● **What you will do**
This exercise calls for the data below to be retyped exactly, minus any images.

Front-end code change data
----

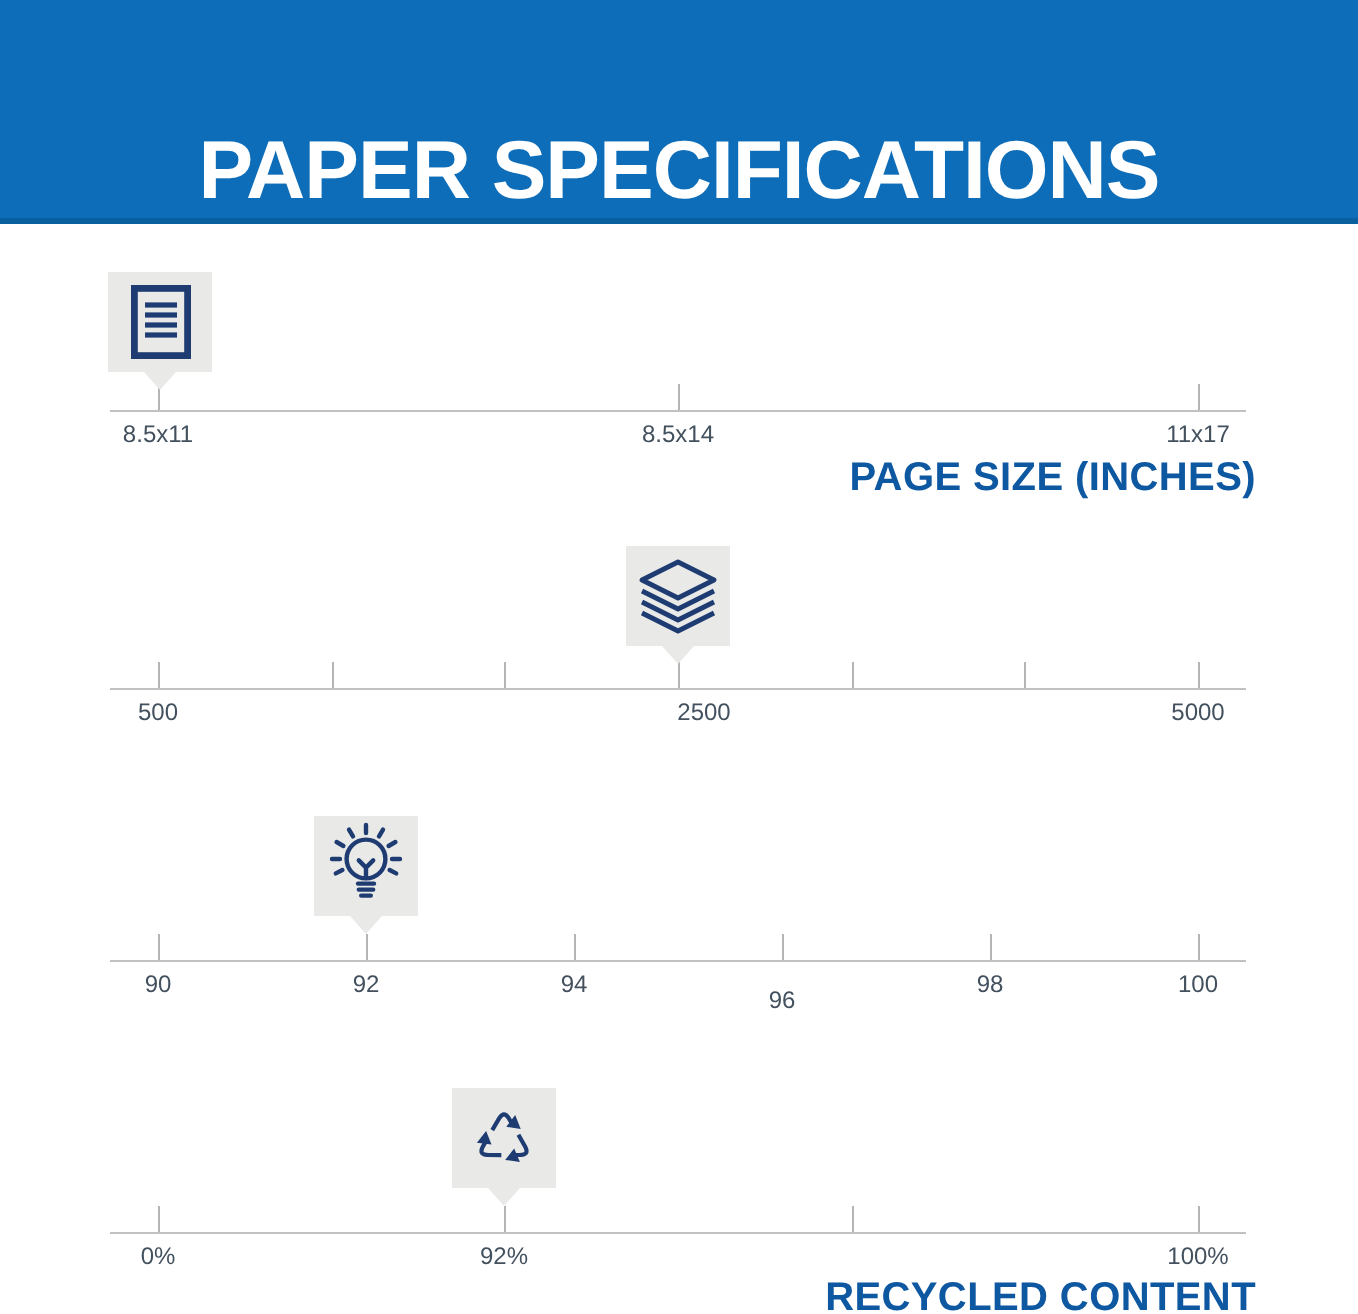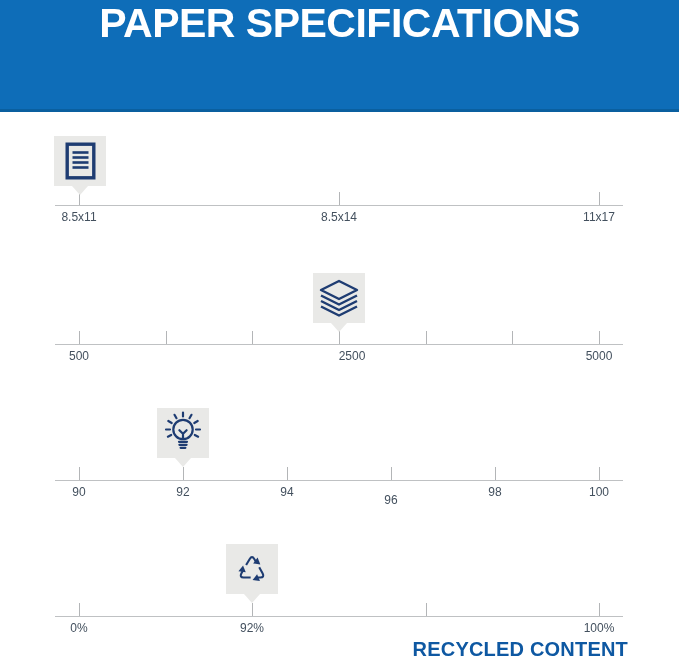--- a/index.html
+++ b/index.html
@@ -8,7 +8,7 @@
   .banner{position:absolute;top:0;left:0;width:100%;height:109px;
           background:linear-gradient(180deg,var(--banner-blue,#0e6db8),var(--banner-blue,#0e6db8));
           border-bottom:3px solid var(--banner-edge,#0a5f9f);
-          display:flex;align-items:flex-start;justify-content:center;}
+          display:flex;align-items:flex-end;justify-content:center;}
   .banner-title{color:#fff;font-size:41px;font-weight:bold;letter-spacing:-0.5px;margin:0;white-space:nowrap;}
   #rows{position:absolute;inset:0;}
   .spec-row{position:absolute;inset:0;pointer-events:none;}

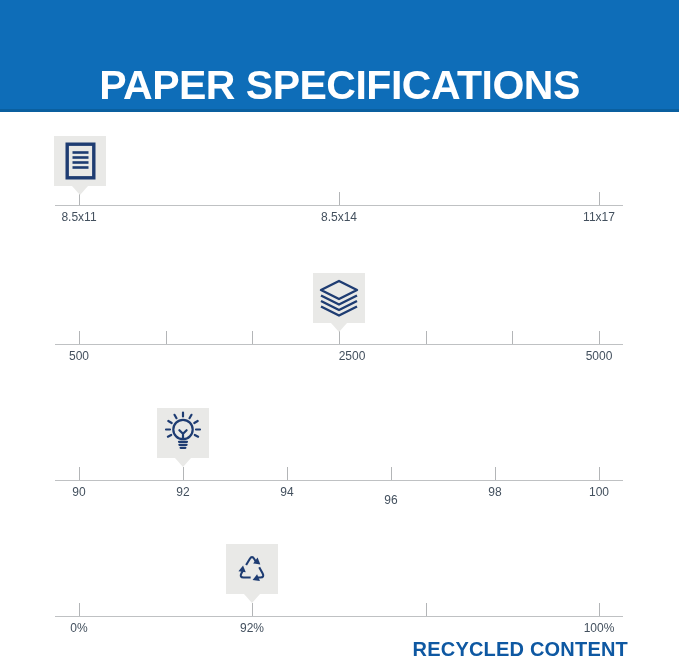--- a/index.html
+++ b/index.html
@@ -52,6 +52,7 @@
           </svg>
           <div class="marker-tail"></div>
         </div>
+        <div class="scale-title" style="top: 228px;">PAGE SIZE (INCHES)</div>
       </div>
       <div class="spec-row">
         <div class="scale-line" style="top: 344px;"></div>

----

● **Solution below**
--- a/index.html
+++ b/index.html
@@ -8,7 +8,7 @@
   .banner{position:absolute;top:0;left:0;width:100%;height:109px;
           background:linear-gradient(180deg,var(--banner-blue,#0e6db8),var(--banner-blue,#0e6db8));
           border-bottom:3px solid var(--banner-edge,#0a5f9f);
-          display:flex;align-items:flex-start;justify-content:center;}
+          display:flex;align-items:flex-end;justify-content:center;}
   .banner-title{color:#fff;font-size:41px;font-weight:bold;letter-spacing:-0.5px;margin:0;white-space:nowrap;}
   #rows{position:absolute;inset:0;}
   .spec-row{position:absolute;inset:0;pointer-events:none;}

--- a/index.html
+++ b/index.html
@@ -52,6 +52,7 @@
           </svg>
           <div class="marker-tail"></div>
         </div>
+        <div class="scale-title" style="top: 228px;">PAGE SIZE (INCHES)</div>
       </div>
       <div class="spec-row">
         <div class="scale-line" style="top: 344px;"></div>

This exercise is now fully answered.